WHAT IS NEEDED>
For the data that follows, return each line unchanged and drop the pictures.

Web interface edit records>
============================================================

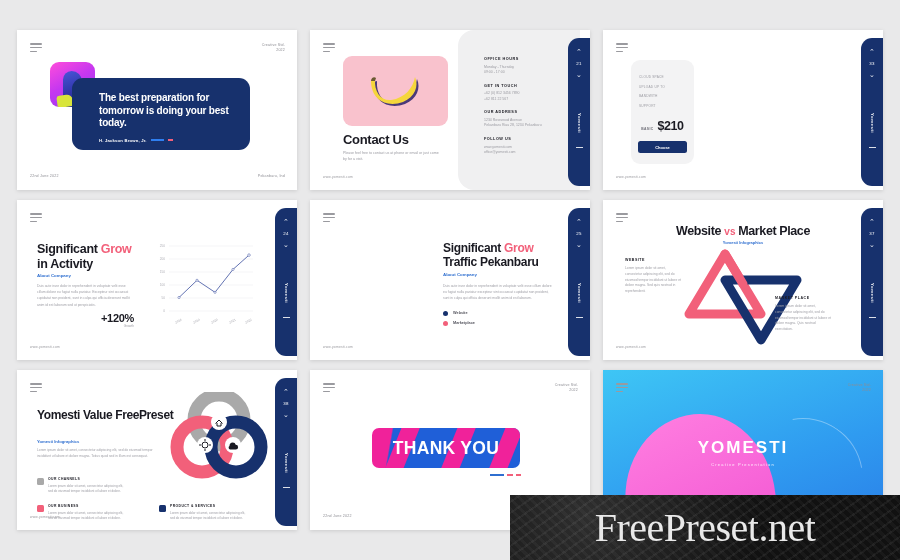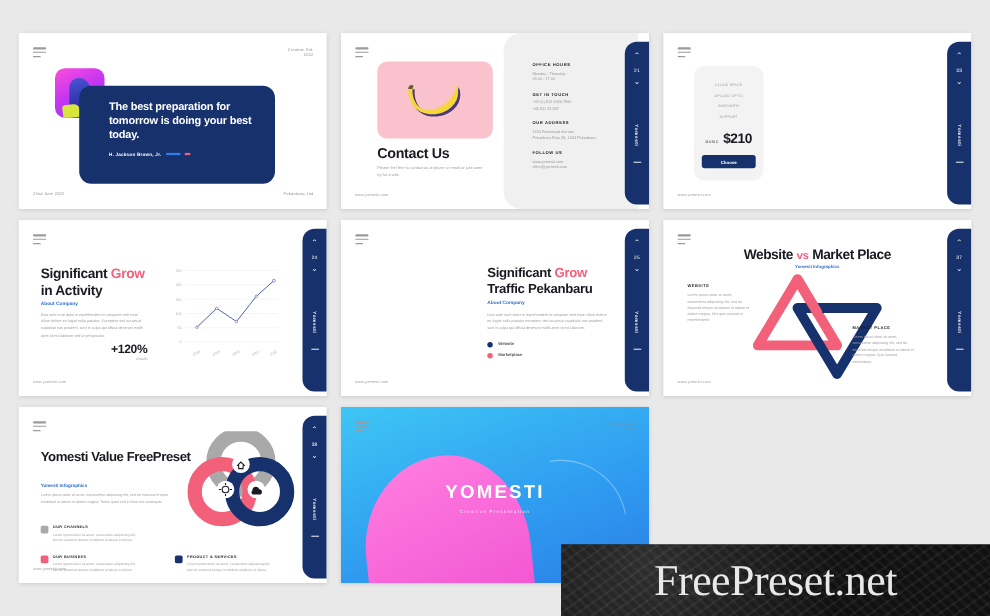--- a/index.html
+++ b/index.html
@@ -79,21 +79,21 @@
   .s1-thumb .face {
     position: absolute; left: 13px; top: 9px; width: 19px; height: 36px;
     background: linear-gradient(160deg,#4a54d8 0%,#2a2f9e 70%);
     border-radius: 9px 11px 3px 3px;
   }
   .s1-thumb .face:after {
     content:''; position:absolute; left:-6px; bottom:0; width:16px; height:12px;
     background:#d8e53a; border-radius: 3px 6px 0 0; transform: rotate(-8deg);
   }
   .s1-card {
-    position: absolute; left: 55px; top: 48px; width: 178px; height: 89px;
+    position: absolute; left: 55px; top: 48px; width: 178px; height: 72px;
     background: #17316d; border-radius: 11px; padding: 14px 16px 0 27px;
   }
   .s1-card h2 { color:#fff; font-size: 10px; line-height: 12.5px; font-weight: 800; letter-spacing: -.2px; }
   .s1-author { margin-top: 8px; display:flex; align-items:center; gap:4px; }
   .s1-author span { color:#fff; font-size: 4.2px; font-weight: 700; letter-spacing:.2px; }
   .s1-author .b1 { width: 13px; height: 1.6px; background:#2f7ff0; }
   .s1-author .b2 { width: 5px; height: 1.6px; background:#f2607a; }
 
   
   .s2-panel {
@@ -109,21 +109,21 @@
   }
   .s2-title { position:absolute; left: 33px; top: 102px; font-size: 13px; font-weight: 800; color:#1a1a22; letter-spacing:-.3px;}
   .s2-sub { position:absolute; left: 33px; top: 120px; width: 96px; color:#9b9ba2; font-size:3.6px; line-height:6px;}
   .s2-col { position:absolute; left: 174px; top: 27px; width: 78px; }
   .s2-grp { margin-bottom: 8px; }
   .s2-grp h4 { font-size: 3.8px; font-weight: 800; color:#1a1a22; letter-spacing:.5px; margin-bottom: 3.5px; }
   .s2-grp p { font-size: 3.5px; color:#9b9ba2; line-height: 5.6px; }
 
   
   .price-row { position:absolute; left: 28px; top: 30px; display:flex; gap: 9px; }
-  .pcard { width: 63px; height: 104px; background:#f3f3f4; border-radius: 9px; padding: 13px 8px 0; text-align:center; position:relative;}
+  .pcard { width: 63px; height: 104px; background:#f3f3f4; border-radius: 9px; padding: 13px 8px 0; position:relative;}
   .pcard .feat { font-size: 3.2px; color:#9b9ba2; line-height: 9.5px; letter-spacing:.2px;}
   .pcard .plan-row { position:absolute; left:0; right:0; bottom: 31px; display:flex; align-items:flex-end; justify-content:center; gap:4px;}
   .pcard .plan { font-size: 3.4px; color:#6c6c75; letter-spacing:.3px; padding-bottom:2px; font-weight:700;}
   .pcard .amt { font-size: 12.5px; font-weight: 800; color:#1a1a22; letter-spacing:-.4px;}
   .pcard .choose {
     position:absolute; left: 7px; right: 7px; bottom: 11px; height: 12px;
     background:#17316d; border-radius: 2.5px; color:#fff; font-size: 4px;
     display:flex; align-items:center; justify-content:center; font-weight:700;
   }
 
@@ -488,20 +488,43 @@
     <div class="url">www.yomesti.com</div>
     <div class="rail">
       <div class="chev">⌃</div>
       <div class="num">38</div>
       <div class="chev">⌄</div>
       <div class="vtext">Yomesti</div>
       <div class="rdash"></div>
     </div>
   </div>
 
+  <div class="slide">
+    <div class="logo-mark">
+        <i></i>
+        <i></i>
+        <i></i>
+      </div>
+    <div class="corner-tr">
+      <div>Creative Std.</div>
+      <div>2022</div>
+    </div>
+    <div class="ty-btn">
+      <div class="stripe" style="left:22px"></div>
+      <div class="stripe" style="left:78px"></div>
+      <div class="stripe" style="left:126px"></div>
+      <span>THANK YOU</span>
+    </div>
+    <div class="ty-dash">
+      <i style="width:14px;background:#2f6fd0"></i>
+      <i style="width:6px;background:#f2607a"></i>
+      <i style="width:5px;background:#f2607a"></i>
+    </div>
+    <div class="corner-bl">22nd June 2022</div>
+  </div>
 
   <div class="slide">
     <div class="cover">
       <div class="blob"></div>
       <div class="arc"></div>
     </div>
     <div class="logo-mark">
         <i></i>
         <i></i>
         <i></i>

============================================================

RESULT OF THE EXERCISE>
--- a/index.html
+++ b/index.html
@@ -79,21 +79,21 @@
   .s1-thumb .face {
     position: absolute; left: 13px; top: 9px; width: 19px; height: 36px;
     background: linear-gradient(160deg,#4a54d8 0%,#2a2f9e 70%);
     border-radius: 9px 11px 3px 3px;
   }
   .s1-thumb .face:after {
     content:''; position:absolute; left:-6px; bottom:0; width:16px; height:12px;
     background:#d8e53a; border-radius: 3px 6px 0 0; transform: rotate(-8deg);
   }
   .s1-card {
-    position: absolute; left: 55px; top: 48px; width: 178px; height: 89px;
+    position: absolute; left: 55px; top: 48px; width: 178px; height: 72px;
     background: #17316d; border-radius: 11px; padding: 14px 16px 0 27px;
   }
   .s1-card h2 { color:#fff; font-size: 10px; line-height: 12.5px; font-weight: 800; letter-spacing: -.2px; }
   .s1-author { margin-top: 8px; display:flex; align-items:center; gap:4px; }
   .s1-author span { color:#fff; font-size: 4.2px; font-weight: 700; letter-spacing:.2px; }
   .s1-author .b1 { width: 13px; height: 1.6px; background:#2f7ff0; }
   .s1-author .b2 { width: 5px; height: 1.6px; background:#f2607a; }
 
   
   .s2-panel {
@@ -109,21 +109,21 @@
   }
   .s2-title { position:absolute; left: 33px; top: 102px; font-size: 13px; font-weight: 800; color:#1a1a22; letter-spacing:-.3px;}
   .s2-sub { position:absolute; left: 33px; top: 120px; width: 96px; color:#9b9ba2; font-size:3.6px; line-height:6px;}
   .s2-col { position:absolute; left: 174px; top: 27px; width: 78px; }
   .s2-grp { margin-bottom: 8px; }
   .s2-grp h4 { font-size: 3.8px; font-weight: 800; color:#1a1a22; letter-spacing:.5px; margin-bottom: 3.5px; }
   .s2-grp p { font-size: 3.5px; color:#9b9ba2; line-height: 5.6px; }
 
   
   .price-row { position:absolute; left: 28px; top: 30px; display:flex; gap: 9px; }
-  .pcard { width: 63px; height: 104px; background:#f3f3f4; border-radius: 9px; padding: 13px 8px 0; text-align:center; position:relative;}
+  .pcard { width: 63px; height: 104px; background:#f3f3f4; border-radius: 9px; padding: 13px 8px 0; position:relative;}
   .pcard .feat { font-size: 3.2px; color:#9b9ba2; line-height: 9.5px; letter-spacing:.2px;}
   .pcard .plan-row { position:absolute; left:0; right:0; bottom: 31px; display:flex; align-items:flex-end; justify-content:center; gap:4px;}
   .pcard .plan { font-size: 3.4px; color:#6c6c75; letter-spacing:.3px; padding-bottom:2px; font-weight:700;}
   .pcard .amt { font-size: 12.5px; font-weight: 800; color:#1a1a22; letter-spacing:-.4px;}
   .pcard .choose {
     position:absolute; left: 7px; right: 7px; bottom: 11px; height: 12px;
     background:#17316d; border-radius: 2.5px; color:#fff; font-size: 4px;
     display:flex; align-items:center; justify-content:center; font-weight:700;
   }
 
@@ -488,20 +488,43 @@
     <div class="url">www.yomesti.com</div>
     <div class="rail">
       <div class="chev">⌃</div>
       <div class="num">38</div>
       <div class="chev">⌄</div>
       <div class="vtext">Yomesti</div>
       <div class="rdash"></div>
     </div>
   </div>
 
+  <div class="slide">
+    <div class="logo-mark">
+        <i></i>
+        <i></i>
+        <i></i>
+      </div>
+    <div class="corner-tr">
+      <div>Creative Std.</div>
+      <div>2022</div>
+    </div>
+    <div class="ty-btn">
+      <div class="stripe" style="left:22px"></div>
+      <div class="stripe" style="left:78px"></div>
+      <div class="stripe" style="left:126px"></div>
+      <span>THANK YOU</span>
+    </div>
+    <div class="ty-dash">
+      <i style="width:14px;background:#2f6fd0"></i>
+      <i style="width:6px;background:#f2607a"></i>
+      <i style="width:5px;background:#f2607a"></i>
+    </div>
+    <div class="corner-bl">22nd June 2022</div>
+  </div>
 
   <div class="slide">
     <div class="cover">
       <div class="blob"></div>
       <div class="arc"></div>
     </div>
     <div class="logo-mark">
         <i></i>
         <i></i>
         <i></i>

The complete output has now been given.